JAKARTA, KOMPAS.com - Anggota Dewan Pembina Perkumpulan untuk Pemilu dan Demokrasi (Perludem) Titi Anggraini mengatakan, debat calon presiden (capres) dan calon wakil presiden (cawapres) bukan hanya arena untuk menyampaikan program, tapi juga ajang menguji kelayakan para pasangan calon (paslon).
Oleh karenanya, wajar jika antara satu kandidat dengan kandidat saling tanya jawab, atau bahkan saling menyanggah.
“Saling sanggah bukan berarti saling menjatuhkan, tapi justru bisa memperlihatkan fokus dan penguasaan calon pada tema dan isu debat,” kata Titi kepada Kompas.com, Kamis (7/12/2023).
Titi tak setuju jika mekanisme saling sanggah dalam debat capres dan cawapres dihilangkan.
Menurutnya, debat dengan skema saling bertanya dan melakukan pendalaman di antara para capres dan cawapres justru lebih menampilkan keotentikan dan orisinalitas.
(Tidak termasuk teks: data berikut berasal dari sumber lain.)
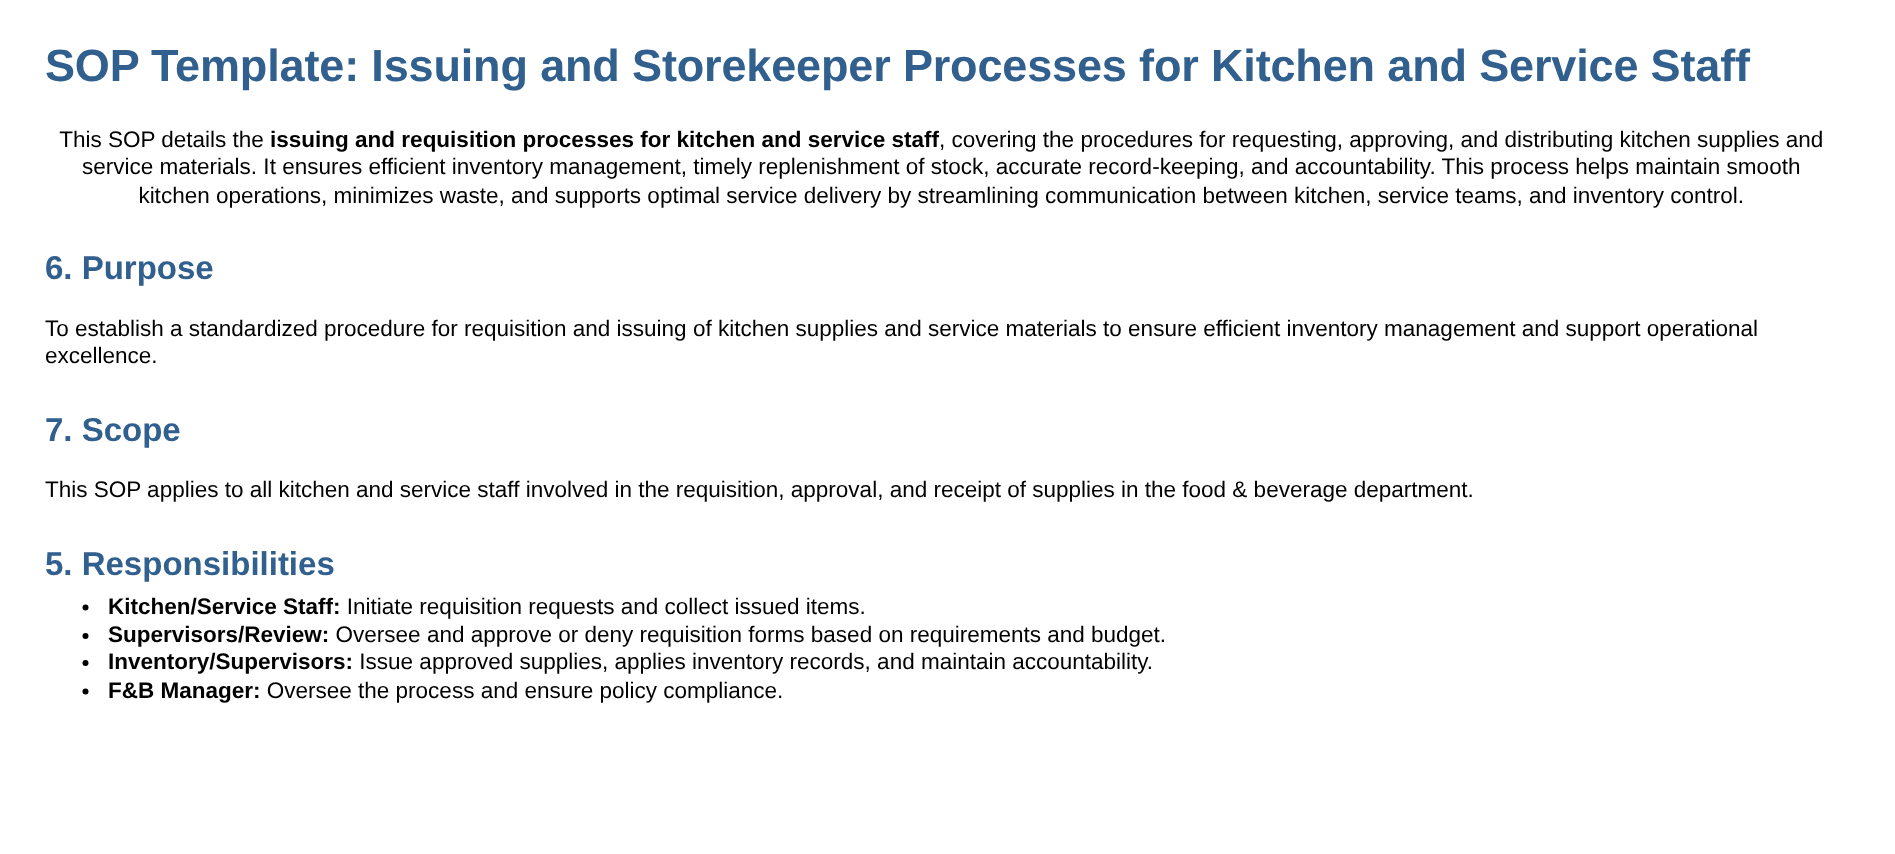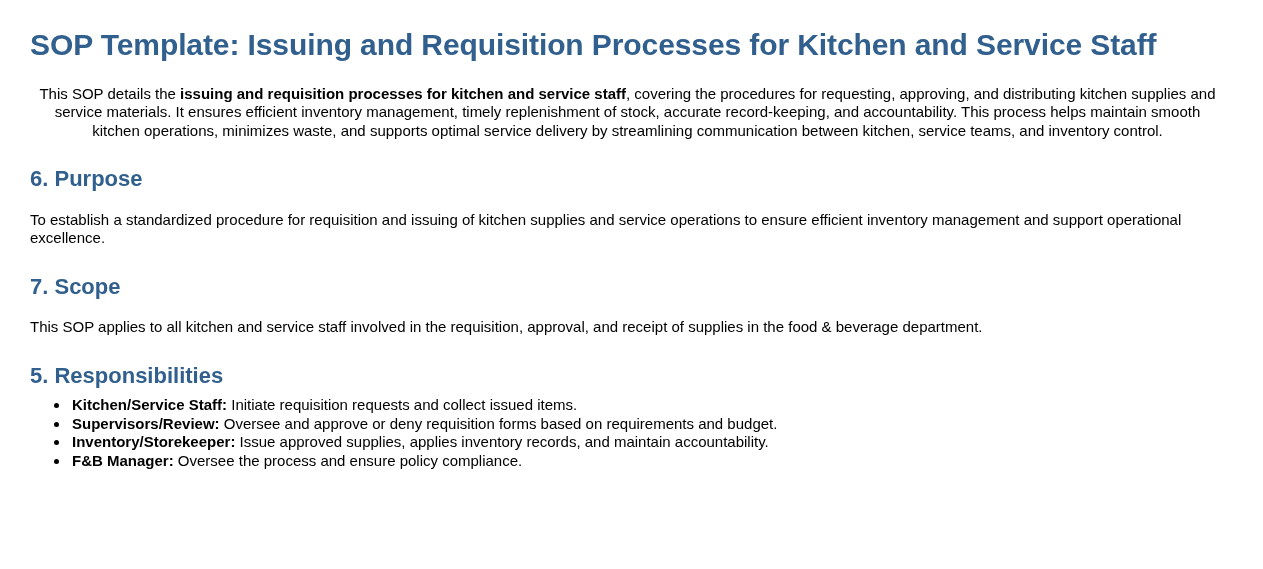--- a/index.html
+++ b/index.html
@@ -60,31 +60,31 @@
     margin: 0;
     padding-left: 2px;
   }
   .resp-list li b { font-weight: bold; }
 </style>
 </head>
 <body>
 
 <div class="page">
 
-  <h1 class="doc-title">SOP Template: Issuing and Requisition Processes for Kitchen and Service Staff</h1>
+  <h1 class="doc-title">SOP Template: Issuing and Storekeeper Processes for Kitchen and Service Staff</h1>
 
   <p class="intro"><span>This SOP details the </span><b>issuing and requisition processes for kitchen and service staff</b><span>, covering the procedures for requesting, approving, and distributing kitchen supplies and service materials. It ensures efficient inventory management, timely replenishment of stock, accurate record-keeping, and accountability. This process helps maintain smooth kitchen operations, minimizes waste, and supports optimal service delivery by streamlining communication between kitchen, service teams, and inventory control.</span></p>
 
   <h2 class="section-heading">6. Purpose</h2>
-  <p class="body-text">To establish a standardized procedure for requisition and issuing of kitchen supplies and service operations to ensure efficient inventory management and support operational excellence.</p>
+  <p class="body-text">To establish a standardized procedure for requisition and issuing of kitchen supplies and service materials to ensure efficient inventory management and support operational excellence.</p>
 
   <h2 class="section-heading">7. Scope</h2>
   <p class="body-text">This SOP applies to all kitchen and service staff involved in the requisition, approval, and receipt of supplies in the food &amp; beverage department.</p>
 
   <h2 class="section-heading">5. Responsibilities</h2>
   <ul class="resp-list">
     <li><b>Kitchen/Service Staff:</b><span> Initiate requisition requests and collect issued items.</span></li>
     <li><b>Supervisors/Review:</b><span> Oversee and approve or deny requisition forms based on requirements and budget.</span></li>
-    <li><b>Inventory/Storekeeper:</b><span> Issue approved supplies, applies inventory records, and maintain accountability.</span></li>
+    <li><b>Inventory/Supervisors:</b><span> Issue approved supplies, applies inventory records, and maintain accountability.</span></li>
     <li><b>F&amp;B Manager:</b><span> Oversee the process and ensure policy compliance.</span></li>
   </ul>
 
 </div>
 
 </body></html>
Baca juga: Jadwal Lengkap Debat Capres-Cawapres 2024 dan Temanya
Lewat mekanisme saling sanggah ini, akan terukur bagaimana capres-cawapres menggali gagasan calon lain. Bakal terlihat pula sejauh mana penguasaan capres-cawapres atas program yang diusungnya.
Dengan demikian, publik akan lebih mudah menilai relasi para calon secara alamiah.
“Justru lebih genuine dan alamiah. Saya justru ingin agar sesi saling bertanya dan pendalaman antarcalon durasinya lebih panjang daripada menjawab pertanyaan dari moderator,” ujar Titi.
Mekanisme saling bertanya ini, kata Titi, juga memaksa capres maupun cawapres untuk berpikir dan mempersiapkan diri lebih maksimal akan visi, misi, dan gagasan yang hendak dielaborasi.
“Selain itu juga tidak akan membuka celah kecurigaan pertanyaan bocor dan lain-lain. Lebih otentik dan substantif,” katanya.
Lebih lanjut, Titi menyebut, debat capres-cawapres merupakan salah satu metode kampanye yang jangkauan audiensnya sangat besar karena disiarkan secara luas melalui media massa elektronik dan digital.
Baca juga: Soal Debat Pakai Bahasa Inggris, KPU: Rakyat Kita Bahasanya Bahasa Indonesia
Debat merupakan ajang adu gagasan dan program. Debat meniadi sarana pendidikan politik yang sangat baik kepada pemilih agar fokus pada politik gagasan sebagai pertimbangan dalam menentukan pilihan di hari pemilihan.
“Oleh karena itu, diharapkan calon bisa optimal memanfaatkan momen debat untuk mengurai visi besarnya untuk Indonesia dan mengedukasi publik soal praktik pemilu yang substansial dan bermartabat. Tidak sekadar jadi gimik panggung simbolik saja,” tutur pakar hukum kepemiluan Universitas Indonesia itu.
Sebelumnya, Tim Kampanye Nasional (TKN) Prabowo Subianto-Gibran Rakabuming Raka mengusulkan saling sanggah dalam debat calon presiden dan calon wakil presiden 2024 untuk dihilangkan atau dikurangi porsinya.
Anggota Dewan Pakar TKN Drajat Wibowo mengakui bahwa pihaknya sudah mengusulkan hal itu dalam rapat antara timses pasangan calon dan Komisi Pemilihan Umum (KPU).